> [TASK DIRECTIONS]
Transcribe the entries below with complete accuracy, excluding the pictures.

(RECORDS FOR THE TASK Opens)

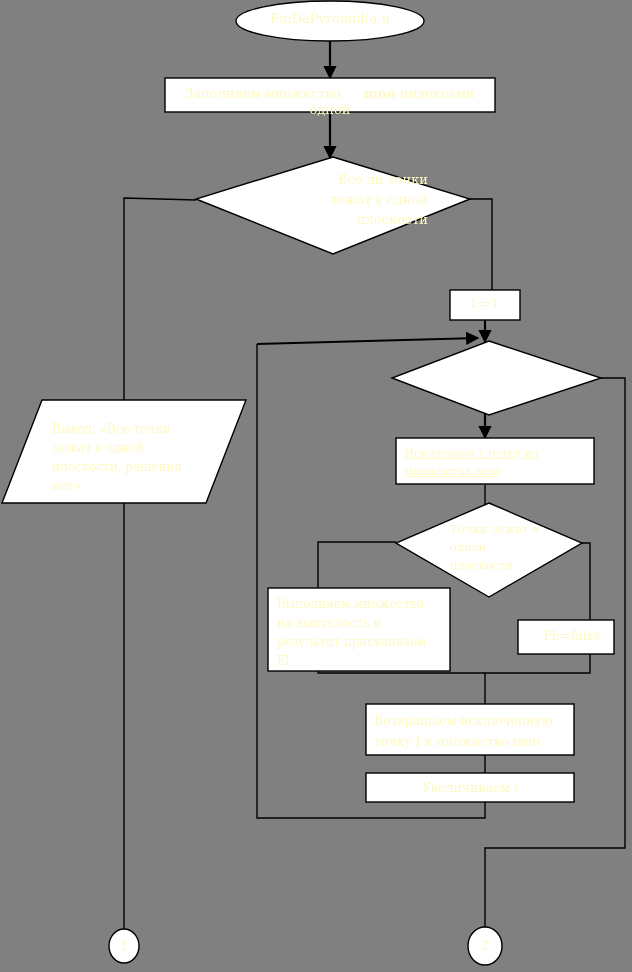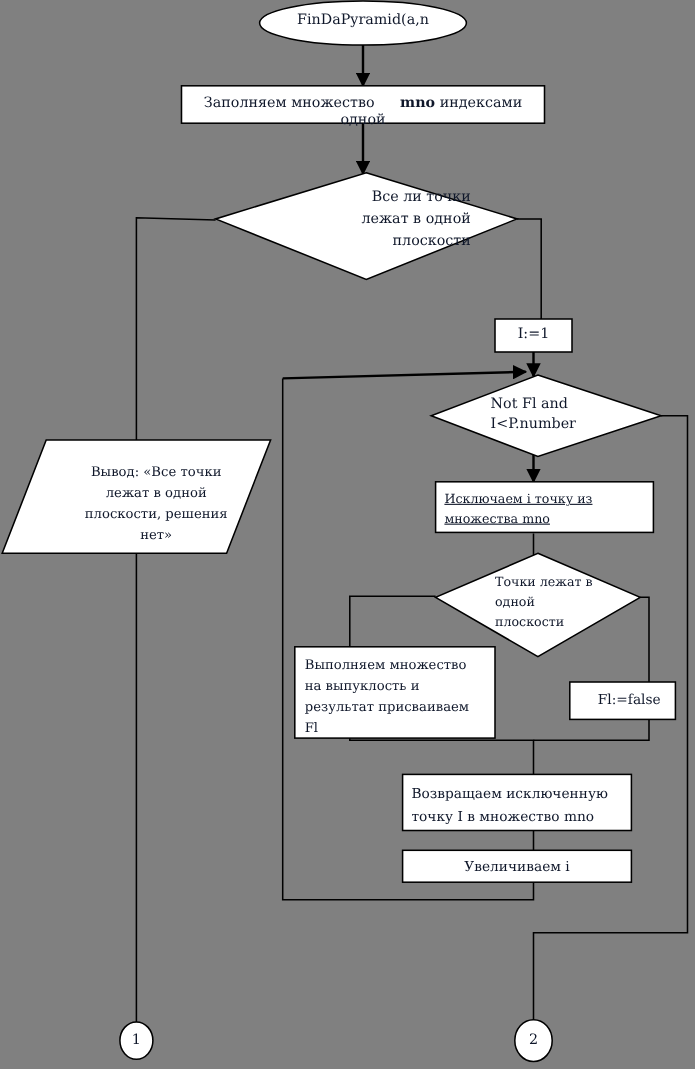--- a/index.html
+++ b/index.html
@@ -20,21 +20,21 @@
     left: 0;
     top: 0;
     width: 632px;
     height: 972px;
   }
   .shape-fill { fill: #ffffff; stroke: #000000; stroke-width: 1.4; }
   .conn { stroke: #000000; stroke-width: 1.4; fill: none; }
   .conn-thick { stroke: #000000; stroke-width: 2.2; fill: none; }
   .node-text {
     position: absolute;
-    color: #0f172a;
+    color: #fef9c3;
     font-family: "DejaVu Serif", "Liberation Serif", serif;
     white-space: pre-line;
     pointer-events: none;
   }
   .t-center { text-align: center; }
   .t-left { text-align: left; }
   .bold-inline { font-weight: bold; margin-left: 19px; }
 </style>
 </head>
 <body>
@@ -112,29 +112,27 @@
   </svg>
 
   <div class="node-text t-center" style="left:236px; top:11px; width:188px; font-size:13px; line-height:15px;">FinDaPyramid(a,n</div>
 
   <div class="node-text t-center" style="left:170px; top:86px; width:320px; font-size:13px; line-height:16px;"><span>Заполняем множество </span><span class="bold-inline">mno</span><span>  индексами одной</span></div>
 
   <div class="node-text t-left" style="left:258px; top:170px; width:170px; font-size:13px; line-height:20px;text-align:right;">Все ли точки
 лежат в одной
 плоскости</div>
 
-  <div class="node-text t-left" style="left:52px; top:420px; width:180px; font-size:12px; line-height:19px;text-align:center;">Вывод: «Все точки
+  <div class="node-text t-left" style="left:52px; top:420px; width:180px; font-size:12px; line-height:19px;">Вывод: «Все точки
 лежат в одной
 плоскости, решения
 нет»</div>
 
   <div class="node-text t-center" style="left:450px; top:296px; width:70px; font-size:13px; line-height:16px;">I:=1</div>
 
-  <div class="node-text t-left" style="left:446px; top:359px; width:140px; font-size:13px; line-height:18px;">Not Fl and
-I&lt;P.number</div>
 
   <div class="node-text t-left" style="left:404px; top:444px; width:190px; font-size:11.5px; line-height:18px;text-decoration:underline;">Исключаем i точку из
 множества mno</div>
 
   <div class="node-text t-left" style="left:450px; top:520px; width:130px; font-size:11.5px; line-height:18px;">Точки лежат в
 одной
 плоскости</div>
 
   <div class="node-text t-left" style="left:277px; top:595px; width:176px; font-size:12px; line-height:19px;">Выполняем множество
 на выпуклость и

(RECORDS FOR THE TASK Closes)

> [YOUR RESPONSE]
--- a/index.html
+++ b/index.html
@@ -20,21 +20,21 @@
     left: 0;
     top: 0;
     width: 632px;
     height: 972px;
   }
   .shape-fill { fill: #ffffff; stroke: #000000; stroke-width: 1.4; }
   .conn { stroke: #000000; stroke-width: 1.4; fill: none; }
   .conn-thick { stroke: #000000; stroke-width: 2.2; fill: none; }
   .node-text {
     position: absolute;
-    color: #0f172a;
+    color: #fef9c3;
     font-family: "DejaVu Serif", "Liberation Serif", serif;
     white-space: pre-line;
     pointer-events: none;
   }
   .t-center { text-align: center; }
   .t-left { text-align: left; }
   .bold-inline { font-weight: bold; margin-left: 19px; }
 </style>
 </head>
 <body>
@@ -112,29 +112,27 @@
   </svg>
 
   <div class="node-text t-center" style="left:236px; top:11px; width:188px; font-size:13px; line-height:15px;">FinDaPyramid(a,n</div>
 
   <div class="node-text t-center" style="left:170px; top:86px; width:320px; font-size:13px; line-height:16px;"><span>Заполняем множество </span><span class="bold-inline">mno</span><span>  индексами одной</span></div>
 
   <div class="node-text t-left" style="left:258px; top:170px; width:170px; font-size:13px; line-height:20px;text-align:right;">Все ли точки
 лежат в одной
 плоскости</div>
 
-  <div class="node-text t-left" style="left:52px; top:420px; width:180px; font-size:12px; line-height:19px;text-align:center;">Вывод: «Все точки
+  <div class="node-text t-left" style="left:52px; top:420px; width:180px; font-size:12px; line-height:19px;">Вывод: «Все точки
 лежат в одной
 плоскости, решения
 нет»</div>
 
   <div class="node-text t-center" style="left:450px; top:296px; width:70px; font-size:13px; line-height:16px;">I:=1</div>
 
-  <div class="node-text t-left" style="left:446px; top:359px; width:140px; font-size:13px; line-height:18px;">Not Fl and
-I&lt;P.number</div>
 
   <div class="node-text t-left" style="left:404px; top:444px; width:190px; font-size:11.5px; line-height:18px;text-decoration:underline;">Исключаем i точку из
 множества mno</div>
 
   <div class="node-text t-left" style="left:450px; top:520px; width:130px; font-size:11.5px; line-height:18px;">Точки лежат в
 одной
 плоскости</div>
 
   <div class="node-text t-left" style="left:277px; top:595px; width:176px; font-size:12px; line-height:19px;">Выполняем множество
 на выпуклость и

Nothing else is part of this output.